Do you license? Why?

If you do not license, why not?


I decided upon not licensing my dogs because of the horrible events in which thousands of dogs were murdered because of the target on pit bulls. They found/took these dogs from their homes via the license that they were registered with.


----------



## whiteleo (Sep 7, 2008)

I have to license my dogs as I have a breed that well, I need to prove they are good dogs. If you get caught without a license and no current rabies vaccination where I live then you get a fine, and I do like to walk my dogs in public arena's


----------



## MollyWoppy (Mar 19, 2010)

I'm too scared not to because I am a pussy and do what the authorities tell me. Also, the vet won't treat your animal and will report it if it is not licensed. I know this because it happened to my friends dog.
But yeah, that's just awful about the pitbull thing, I didn't know they could do that. If I had a pitbull I guess I'd be very wary as well.


----------



## kevin bradley (Aug 9, 2009)

I don't simply because I'm lazy.

And the way my city is... hell, they don't enforce anything(like the anti tether law that is a joke).


----------



## wolfsnaps88 (Jan 2, 2012)

I was watching a public access program from a shelter that was showing dogs available for adoption. I don't know why i torture myself with this kind of window shopping, but I digress. The man on that show was a dog warden and he said that some of the money we pay for licenses goes to pay for people like him. So if you lose your dog and he brings it in, that is a service for you. Also, since many people do no microchip or tag their dogs, a license can track down their owner. There is a fine here as well if you are caught without them and I have heard that they go door to door at random times to check to see if you have them.


----------



## lauren43 (Feb 6, 2011)

I believe a license also confirms a dog is yours (if anyone were to steal it)...

In my area the only way you get caught without a license is at the dog park, and they generally just give you a warning and kick you out of the dog park. No one else anywhere checks..


----------



## SuperPug (Mar 5, 2013)

I think I just found out Orlando doesn't require your dog to be licensed. I'm not too sure about that, so I'm still doing some googling.


----------



## kevin bradley (Aug 9, 2009)

sometimes I get tired of paying for others lack of responsibility.... so YES, I'm glad the money goes to the shelter(I already designate my entire United Way donation to the local shelter every year)....

But I always think to myself when I visit the shelter... how easy this could be fixed(overpopulation of animals).

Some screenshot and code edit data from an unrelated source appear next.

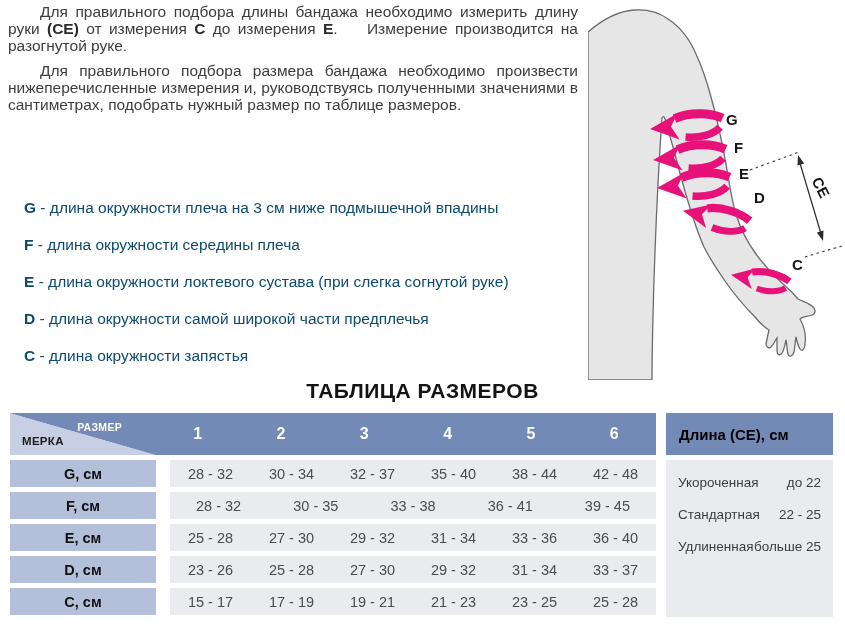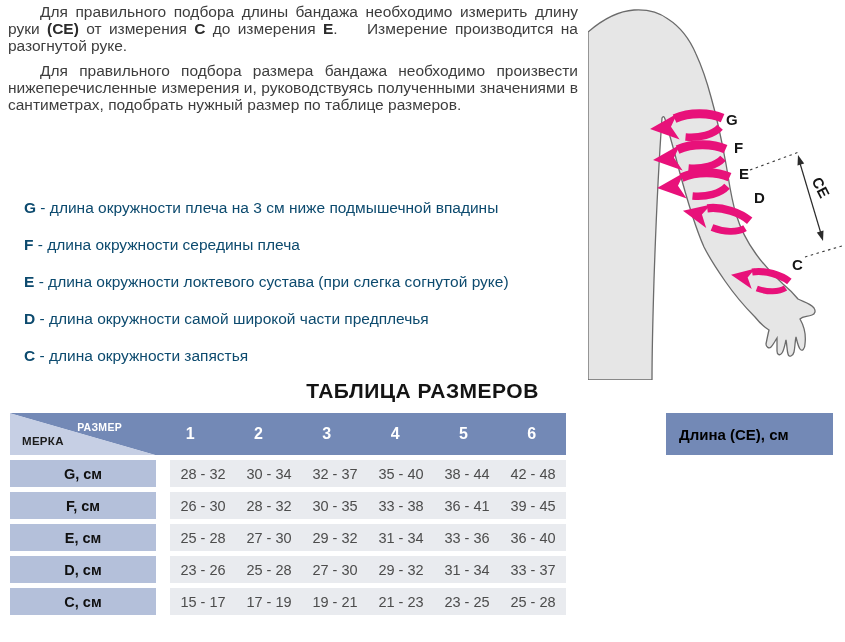--- a/index.html
+++ b/index.html
@@ -36,7 +36,7 @@
     font-size:21px; font-weight:bold; color:#141414; letter-spacing:0.5px;
   }
   
-  .main-table { position:absolute; left:10px; top:413px; width:556px; }
+  .main-table { position:absolute; left:10px; top:413px; width:646px; }
   .thead { display:flex; height:42px; background:#7389b6; }
   .corner {
     width:146px; position:relative;

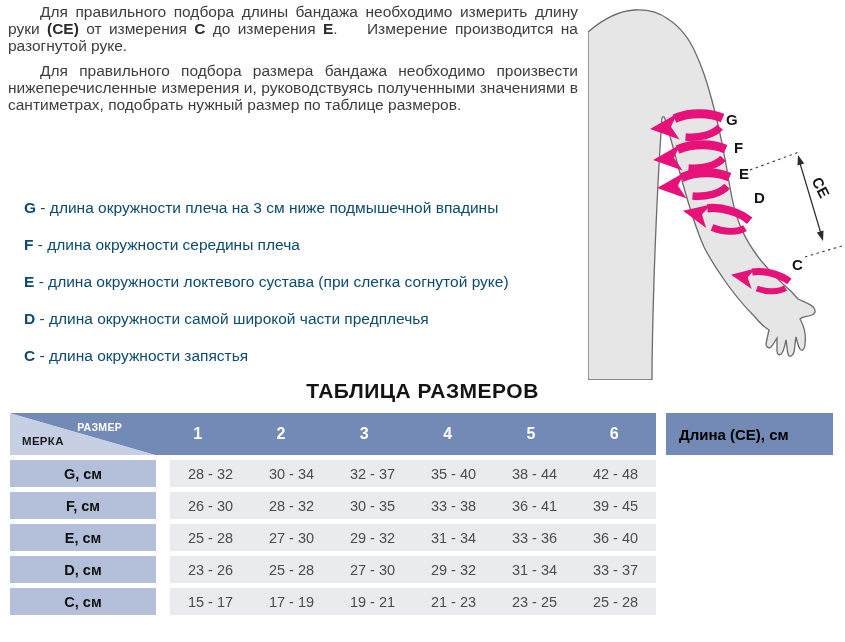--- a/index.html
+++ b/index.html
@@ -229,6 +229,20 @@
 
   <div class="side-table">
     <div class="side-head">Длина (СЕ), см</div>
+    <div class="side-body">
+      <div class="side-row">
+        <span>Укороченная</span>
+        <span>до 22</span>
+      </div>
+      <div class="side-row">
+        <span>Стандартная</span>
+        <span>22 - 25</span>
+      </div>
+      <div class="side-row">
+        <span>Удлиненная</span>
+        <span>больше 25</span>
+      </div>
+    </div>
   </div>
 
 </div>

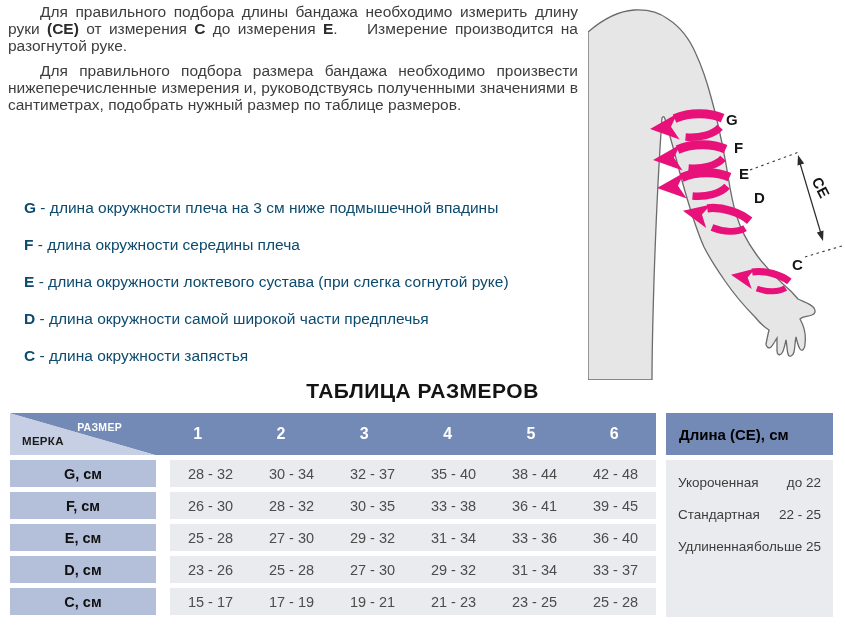--- a/index.html
+++ b/index.html
@@ -181,7 +181,6 @@
     <div class="trow">
       <div class="rlabel">F, см</div>
       <div class="strip">
-        <div class="cell">26 - 30</div>
         <div class="cell">28 - 32</div>
         <div class="cell">30 - 35</div>
         <div class="cell">33 - 38</div>

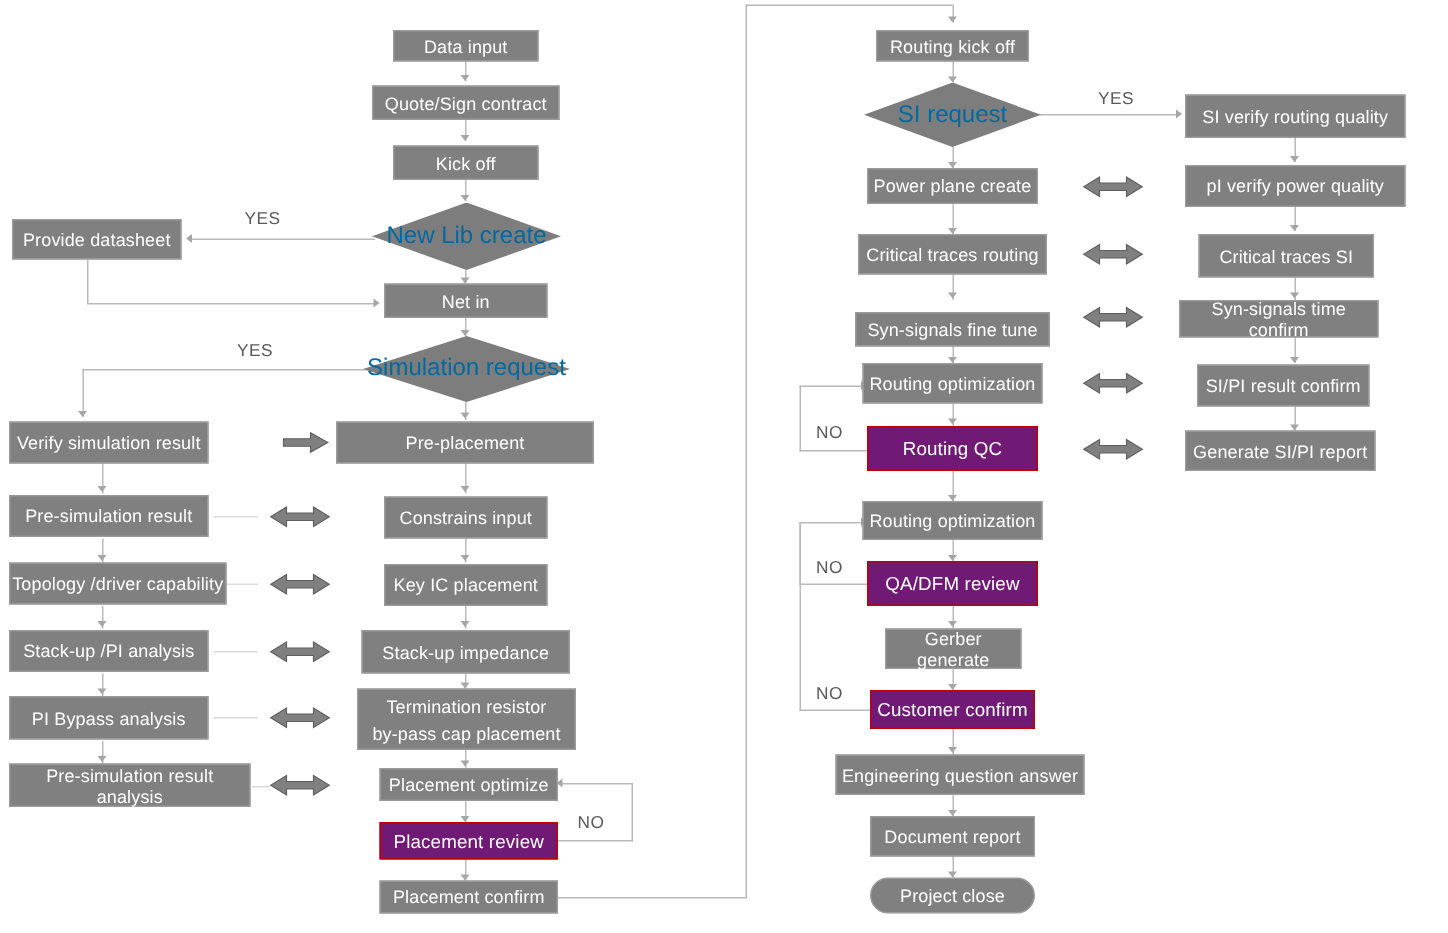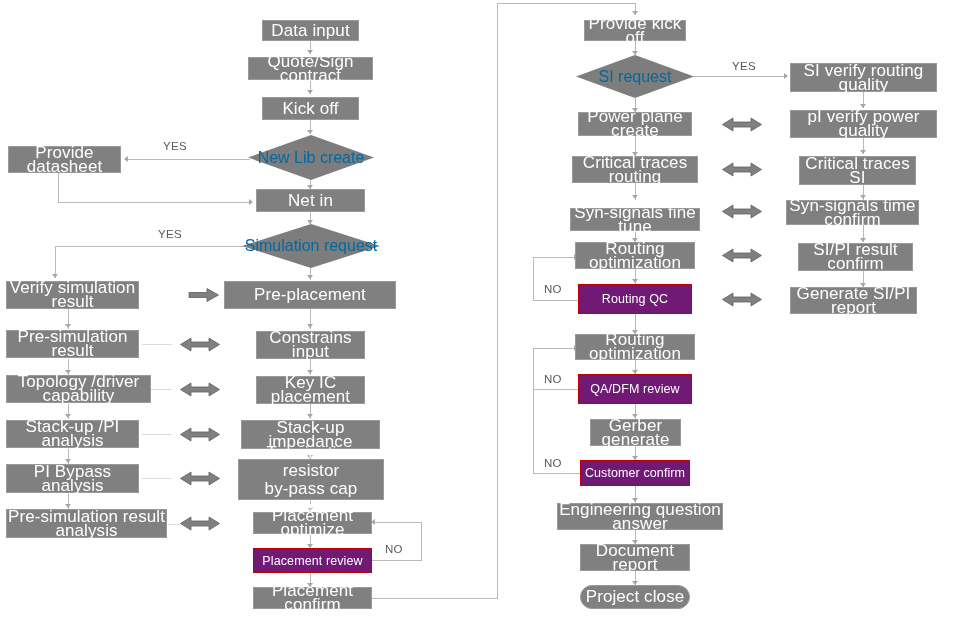--- a/index.html
+++ b/index.html
@@ -23,7 +23,7 @@
     justify-content:center;
     text-align:center;
     color:#ffffff;
-    font-size:17px;
+    font-size:12px;
     line-height:14px;
     letter-spacing:0.1px;
     background:#808080;

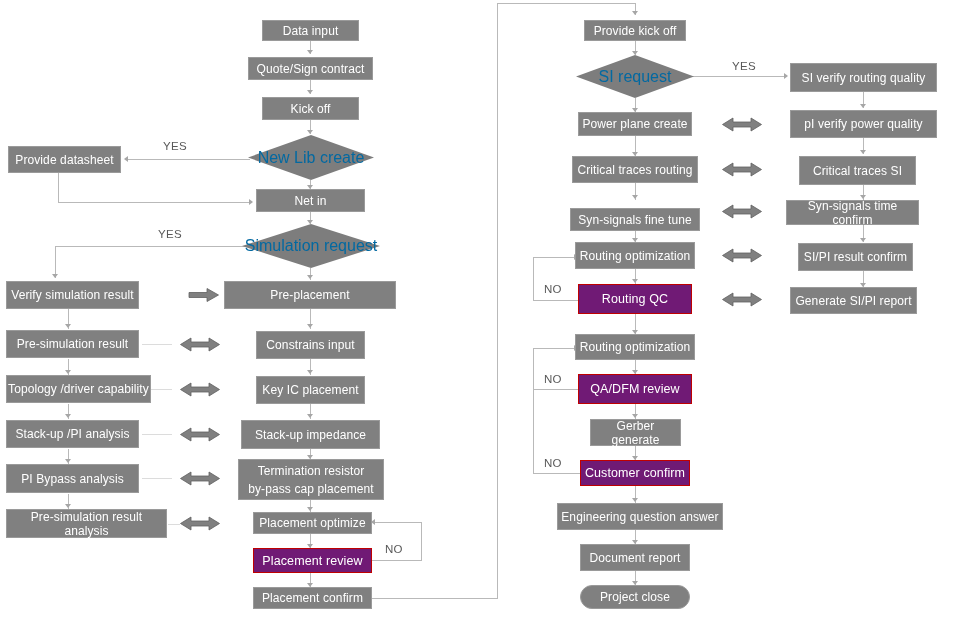--- a/index.html
+++ b/index.html
@@ -318,7 +318,7 @@
   </div>
 
   <div class="node" style="left:584px;top:20px;width:102px;height:21px;">
-    <span>Provide kick off</span>
+    <span>Routing kick off</span>
   </div>
   <div class="diamond" style="left:576px;top:55px;width:118px;height:43px;">
     <div class="dshape"></div>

However, you can't fix stupid, and our society is crawling with the disease.


----------



## starturtle (Jul 12, 2012)

We don't have licenses here. Could be why we have one of the worst stray and animal over population issues in the Country.


----------



## MollyWoppy (Mar 19, 2010)

Where are you located roughly starturtle?


----------



## GoingPostal (Sep 5, 2011)

I do, it's $2 for a cat here and $4 for a dog and I never put them on anyone but I buy them every year to be law abiding. It is not enforced, they don't ask for proof of rabies and the vast majority of the town does not comply. They are generally only used to match strays with owners if they end up at the pound. I know it is a risk with my breed but I would never ever give up my dogs to animal control, we'd leave the area and figure something out and I would rather be seen as responsible than to have unlicensed dogs. MN has laws against BSL currently.


----------



## starturtle (Jul 12, 2012)

MollyWoppy said:


> Where are you located roughly starturtle?


Birmingham, AL


----------



## 1605 (May 27, 2009)

SuperPug said:


> I've never licensed my dogs. My doberman wasn't licensed, my rottweiler wasn't and my pug currently is not.
> 
> Do you license? Why?
> 
> ...


We don't license. The fees are expensive: $20 for neutered animals, $40 for non. The dogs wear ID collars and are chipped; licensing them would not be of any use except to put $ in the county coffers.


----------



## Dude and Bucks Mamma (May 14, 2011)

Dude and Buck were licensed because our neighborhood (military housing) required it in order for us to even have the dogs. Iorveth is not. I might license them in our new area, I might not. I got lucky because our licensing is pretty much like SubMariner's. It's really only there in case there needs to be proof of who owns the dog, your dog gets lost, etc. If we had moved to the town Nick will actually be working in they would actually have required a home check simply because I have three dogs. I would have had to apply for a freaking PERMIT to own my three dogs. Annual house checks and applying for a permit every year with the risk of the permit being denied. Scary thought.


----------



## Jacksons Mom (Jun 13, 2010)

Eh, I've never even thought about it, to be honest. We live in the 'country' anyway (have no neighbors). It's just not something I even thought about until my friend mentioned it to me last year about how she was renewing her dogs license tags and I was like... ohhh, is that like, legally required? lol. Whoops. 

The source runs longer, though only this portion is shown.